Outlook deteriorating for UK automotive sector
The credit risk in the UK automotive industry is set to deteriorate.
In its in-depth report on the automotive sector, trade credit insurer Atradius reveals several challenges facing the industry which stem from supply issues, decreased consumer demand and rising costs. Combined, these have led to Atradius rating UK automotive with a ‘poor’ performance outlook.
In addition to the pandemic hampering new car sales this year, with new car registrations down 34% year on year in September, the current semiconductor shortage is severely affecting production. As a result, British automotive output is forecast to rebound by only 8.5% in 2021 after contracting 25.6% in 2020.

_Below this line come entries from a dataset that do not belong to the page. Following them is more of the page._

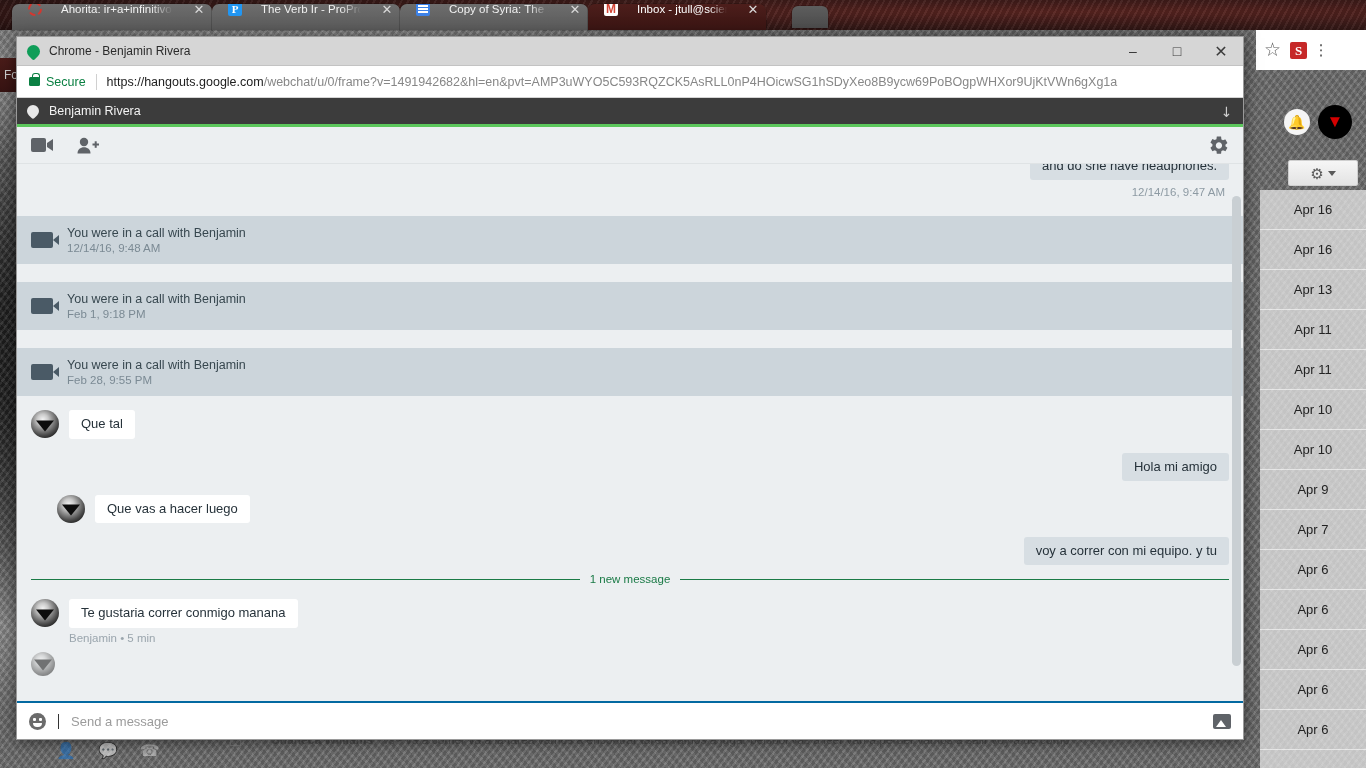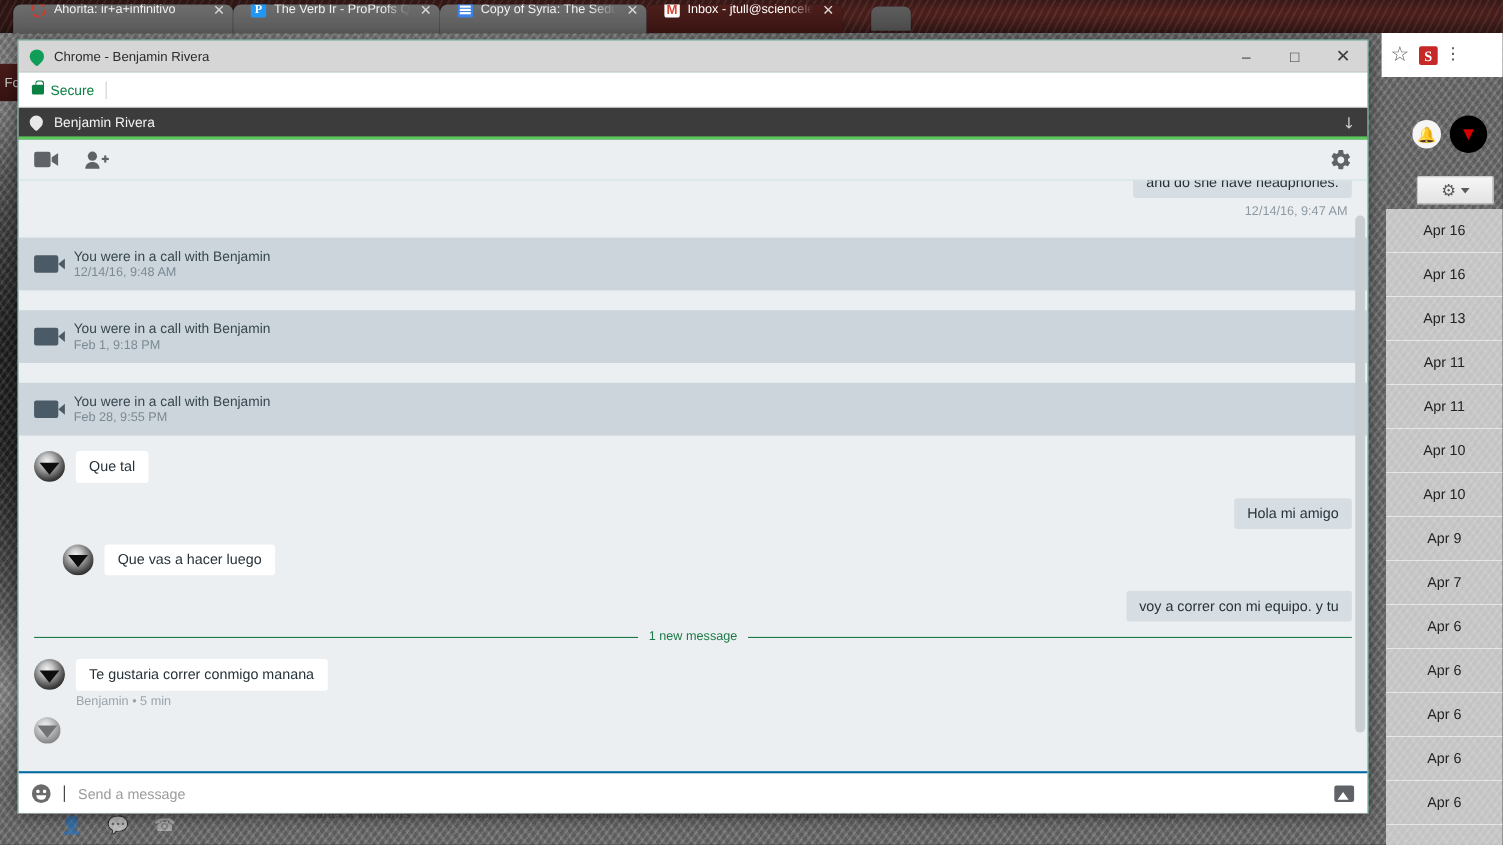--- a/index.html
+++ b/index.html
@@ -27,21 +27,21 @@
   }
   #tabstrip::before {
     content: ""; position: absolute; inset: 0;
     background:
       repeating-linear-gradient(118deg, rgba(255,255,255,0.05) 0 2px, rgba(0,0,0,0.09) 2px 6px),
       radial-gradient(ellipse at 78% 40%, #5b2420 0%, #3a1a18 55%, #241110 100%);
     opacity: .95;
   }
   .tab {
     position: absolute; top: 4px; height: 26px;
-    display: flex; align-items: center; gap: 7px;
+    display: flex; align-items: center; gap: 19px;
     padding: 0 6px 16px 16px;
     background: linear-gradient(180deg, #6d6d6d 0%, #5a5a5a 100%);
     border-radius: 7px 7px 0 0;
     color: #f1f1f1; font-size: 11.5px;
     overflow: hidden;
     box-shadow: 0 0 0 0.5px rgba(0,0,0,0.35);
   }
   .tab.active {
     background: linear-gradient(180deg, #4d1e1b 0%, #3a1513 100%);
     color: #fff;
@@ -391,20 +391,21 @@
     <span id="popup-title">Chrome - Benjamin Rivera</span>
     <span class="wbtn">–</span>
     <span class="wbtn">□</span>
     <span class="wbtn close">✕</span>
   </div>
 
   <div id="popup-omnibox">
     <span class="lock"></span>
     <span class="secure-txt">Secure</span>
     <span class="omni-sep"></span>
+    <span class="url"><span class="host">https://hangouts.google.com</span><span class="rest">/webchat/u/0/frame?v=1491942682&amp;hl=en&amp;pvt=AMP3uWYO5C593RQZCK5AsRLL0nP4HOicwSG1hSDyXeo8B9ycw69PoBOgpWHXor9UjKtVWn6gXg1a</span></span>
   </div>
 
   <div id="hangouts-header">
     <span class="hdr-pin"></span>
     <span id="hangouts-name">Benjamin Rivera</span>
     <span class="minimize-arrow">↘</span>
   </div>
 
   <div id="hangouts-toolbar">
     <span class="tb-icon">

Positively, Atradius highlights that concerns over severe repercussions caused by Brexit such as tariff price hikes and trade frictions have eased thanks to the allowance for tariff and quota-free trade between the UK and EU. However, costs associated with customs declarations, local content audits and delays in just-in-time systems remain issues for some Original Equipment Manufacturers (OEMs) and suppliers.
According to the report, profit margins of UK automotive businesses are under strain due to ongoing production cuts and higher prices for steels/metals and energy. Atradius warns margins will deteriorate further, driven by continued disruptions in vehicle production. To combat this and control costs, suppliers will have to cut back their output, often at short notice, while having to manage workforce numbers or reduce working hours.
Atradius also reports cash-flow issues are on the rise and will persist in the coming months while payment delays and insolvencies are also expected to increase over the next year, mainly affecting small suppliers. While payments in the UK industry take an average of 60 days, suppliers with low leverage have to wait as long as 150 to 180 days. After declines in insolvency rates in 2020 and H1 2021, business failures could increase by more than 50% year on year in the coming 12 months.
On a global level, Atradius points to four key growth opportunities for the automotive industry; global pent-up demand for new cars, government schemes backing the transition to lower-emission vehicles and e-mobility, a robust growth outlook for hybrid and electric vehicles as well as a low vehicle density with a growing middle-class which will provide ample room for ‘catch-up growth’ in many emerging markets. However, prolonged semiconductor shortages and another surge of the pandemic could delay vehicle production recovery in 2022 while complex global supply chains remain susceptible to disruptions triggered by protectionism and geopolitical risks.
Meanwhile, Atradius reports the shift to e-mobility poses challenges for small and medium-sized suppliers who could lack the technological or financial means to climb up the value chain. In addition, established automotive businesses also face increasing competition from large tech companies and start-ups.
Nicola Harris, Senior Underwriter at Atradius, commented: “Several different issues are amalgamating to heap pressure on the UK automotive sector, driving a deterioration in credit risk. As well as production delays, higher input prices and cost management issues, sector businesses face unwinding fiscal support, expiring bankruptcy moratoriums and repayment of loan obligations drawn at the height of the pandemic. Monitoring the financial health of buyers and their ability to pay is essential along with the flexibility and resilience to adapt to a situation which could change quickly.”